[Itemized modification records]

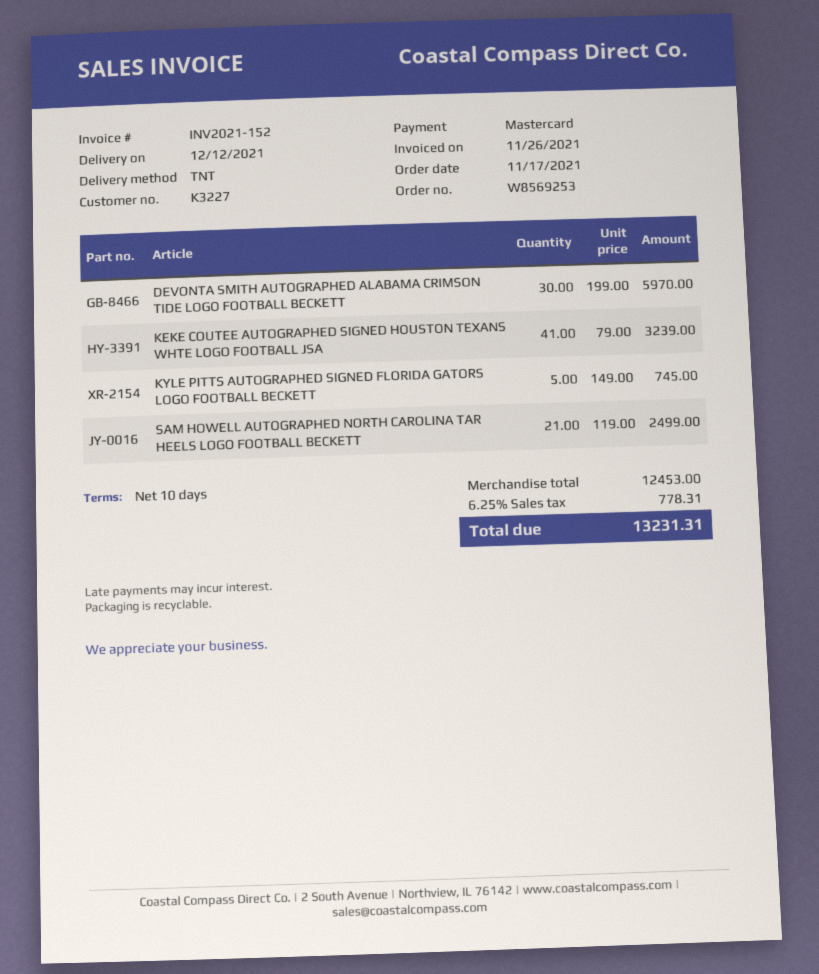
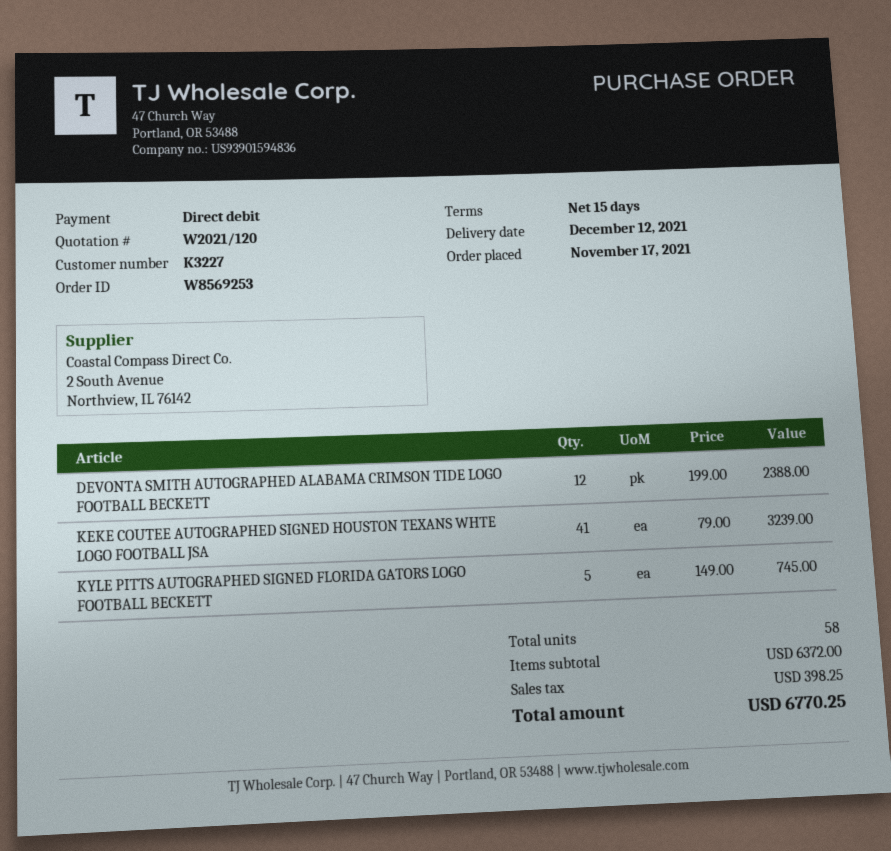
payment terms: 10 days -> 15 days
payment method: Mastercard -> direct debit
DEVONTA SMITH AUTOGRAPHED ALABAMA CRIMSON TIDE LOGO FOOTBALL BECKETT: 30 x 199.00 = 5970.00 -> 12 x 199.00 = 2388.00
SAM HOWELL AUTOGRAPHED NORTH CAROLINA TAR HEELS LOGO FOOTBALL BECKETT: 21 x 119.00 = 2499.00 -> none
subtotal: 12453.00 -> 6372.00
tax: 778.31 -> 398.25
total: 13231.31 -> 6770.25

* Work instructions: Every line of the records above should be reproduced exactly, with no pictures included.

* Answer to this task:
payment terms: 10 days -> 15 days
payment method: Mastercard -> direct debit
DEVONTA SMITH AUTOGRAPHED ALABAMA CRIMSON TIDE LOGO FOOTBALL BECKETT: 30 x 199.00 = 5970.00 -> 12 x 199.00 = 2388.00
SAM HOWELL AUTOGRAPHED NORTH CAROLINA TAR HEELS LOGO FOOTBALL BECKETT: 21 x 119.00 = 2499.00 -> none
subtotal: 12453.00 -> 6372.00
tax: 778.31 -> 398.25
total: 13231.31 -> 6770.25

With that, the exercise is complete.